Eduardo Vélez Martin, pesquisador da MapBiomas, observa que o ritmo de perda de vegetação nativa tem se acelerado em alguns biomas, como o Cerrado e o Pampa. A taxa de perda nesses biomas foi de cerca de 27% a 28% em comparação com 1985, refletindo uma tendência preocupante de mudanças rápidas e contínuas que dificultam a recuperação dessas áreas.
Por outro lado, o Pantanal, apesar da perda significativa de superfície de água, não sofreu a mesma velocidade de perda de vegetação nativa, o que sugere variações na dinâmica de uso da terra entre os diferentes biomas brasileiros. Essas diferenças são fundamentais para entender os impactos específicos em cada região e direcionar políticas públicas mais eficazes.
As áreas naturais em propriedades privadas foram as mais impactadas pela ação humana, com uma perda de 28% nos últimos 39 anos. De um total de 281 milhões de hectares convertidos pela atividade humana até 2023, 60% estão em propriedades privadas. A expansão agrícola foi uma das principais responsáveis, com um aumento de 228% nas áreas convertidas para a agricultura e 76% para pastagem desde 1985.
Essa mudança no uso da terra em propriedades privadas tem profundas implicações para a conservação ambiental. A falta de regulamentação eficaz e incentivos para práticas sustentáveis em propriedades privadas contribui para a degradação dos biomas e a perda de serviços ecossistêmicos essenciais, como a regulação do ciclo da água e a manutenção da biodiversidade.
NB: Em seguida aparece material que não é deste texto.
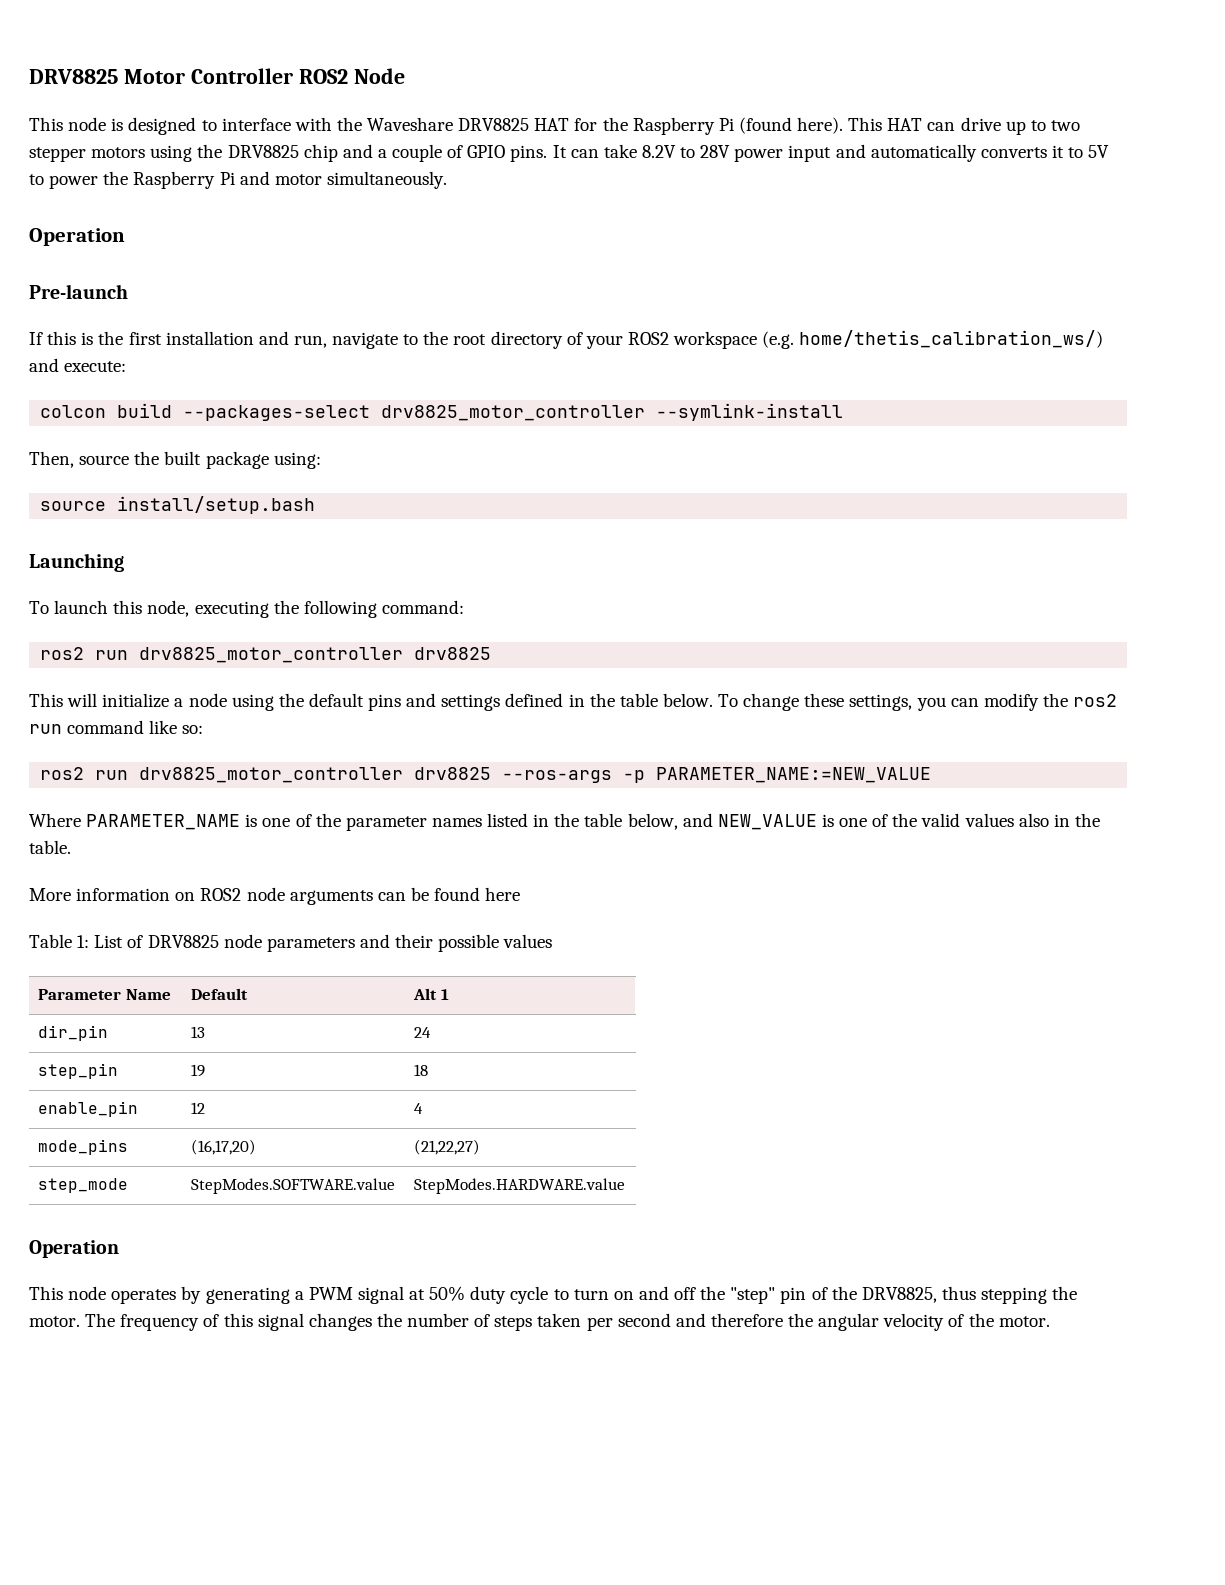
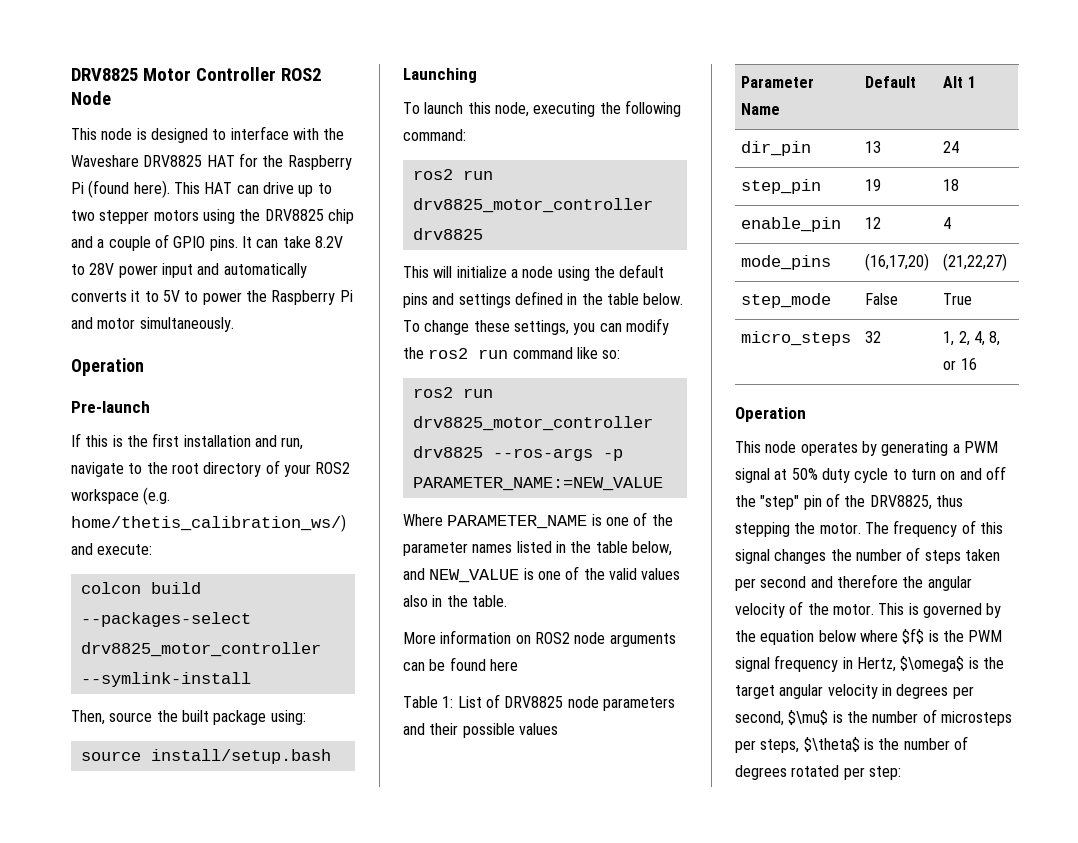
- step_mode | StepModes.SOFTWARE.value | StepModes.HARDWARE.value
+ step_mode | False | True
+ micro_steps | 32 | 1, 2, 4, 8, or 16
+ This is governed by the equation below where $f$ is the PWM signal frequency in Hertz, $\omega$ is the target angular velocity in degrees per second, $\mu$ is the number of microsteps per steps, $\theta$ is the number of degrees rotated per step:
O estudo da MapBiomas também revela que o tipo de terreno influenciou a taxa de perda de vegetação nativa, tanto em áreas rurais quanto urbanas. Em zonas rurais, terras mais planas (com inclinação de 0 a 3%) foram as mais afetadas, perdendo 20% de sua cobertura nativa. Já nas zonas urbanas, as áreas de encostas (com inclinação superior a 30%) sofreram uma redução de vegetação nativa de 3,3% ao ano.
Esses dados são particularmente relevantes para o planejamento urbano e rural, pois a topografia do terreno pode influenciar processos como erosão, deslizamentos e a capacidade do solo de absorver água. A perda de vegetação em áreas inclinadas aumenta os riscos de desastres naturais, especialmente em um contexto de mudanças climáticas.
Bárbara Costa, pesquisadora do Instituto de Pesquisa Ambiental da Amazônia (IPAM) e da MapBiomas, ressalta que a informação sobre a declividade do terreno é crucial para entender os processos erosivos e outros riscos ambientais. Ela destaca a importância de considerar o tipo de terreno ao desenvolver políticas de zoneamento e conservação, especialmente em áreas vulneráveis a desastres naturais.
Apesar do cenário preocupante, o estudo da MapBiomas também destaca iniciativas de recuperação da vegetação nativa a partir de 2008, após a regulamentação do Código Florestal. A vegetação secundária, que inclui áreas que foram desmatadas ou queimadas severamente, mas que depois se regeneraram, é agora classificada como floresta e incluída na área nativa.
Esses esforços de recuperação são cruciais para mitigar os impactos negativos das mudanças no uso da terra e para restaurar a funcionalidade dos ecossistemas. No entanto, a escala e a velocidade da perda de áreas naturais exigem uma abordagem mais abrangente e coordenada para a conservação e recuperação ambiental.